» Data to process:
'''

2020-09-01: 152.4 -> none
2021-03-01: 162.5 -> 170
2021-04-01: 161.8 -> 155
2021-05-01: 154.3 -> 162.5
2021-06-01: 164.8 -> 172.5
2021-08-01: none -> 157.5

'''
'''

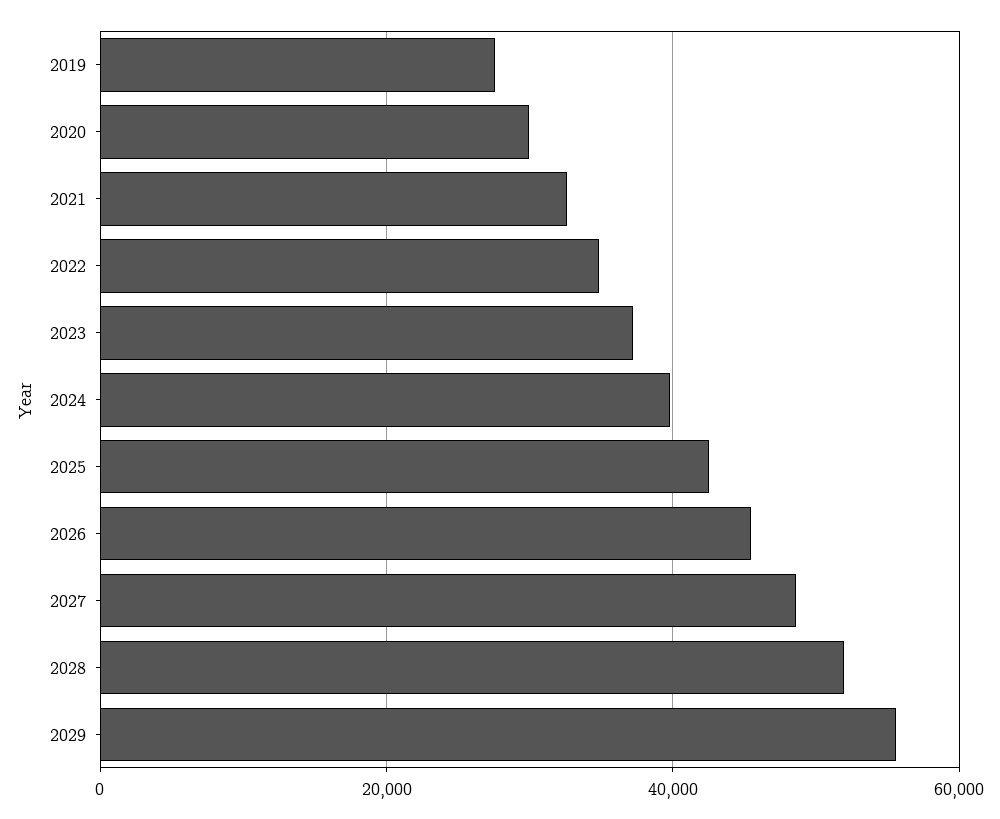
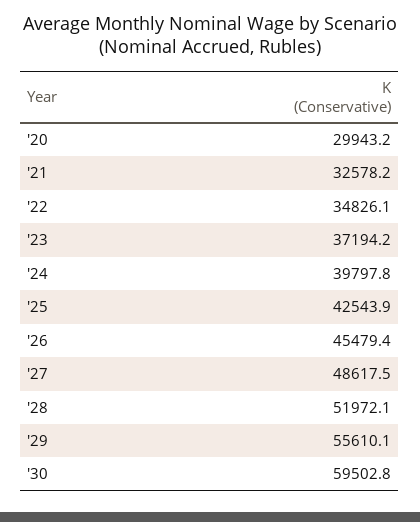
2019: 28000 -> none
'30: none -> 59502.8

'''

» Problem details: Of the entries above, repeat exactly the lines between the line with "2021-04-01: 161.8 -> 155" and the line with "2021-08-01: none -> 157.5", inclusive, and no others.

» Response area:
2021-04-01: 161.8 -> 155
2021-05-01: 154.3 -> 162.5
2021-06-01: 164.8 -> 172.5
2021-08-01: none -> 157.5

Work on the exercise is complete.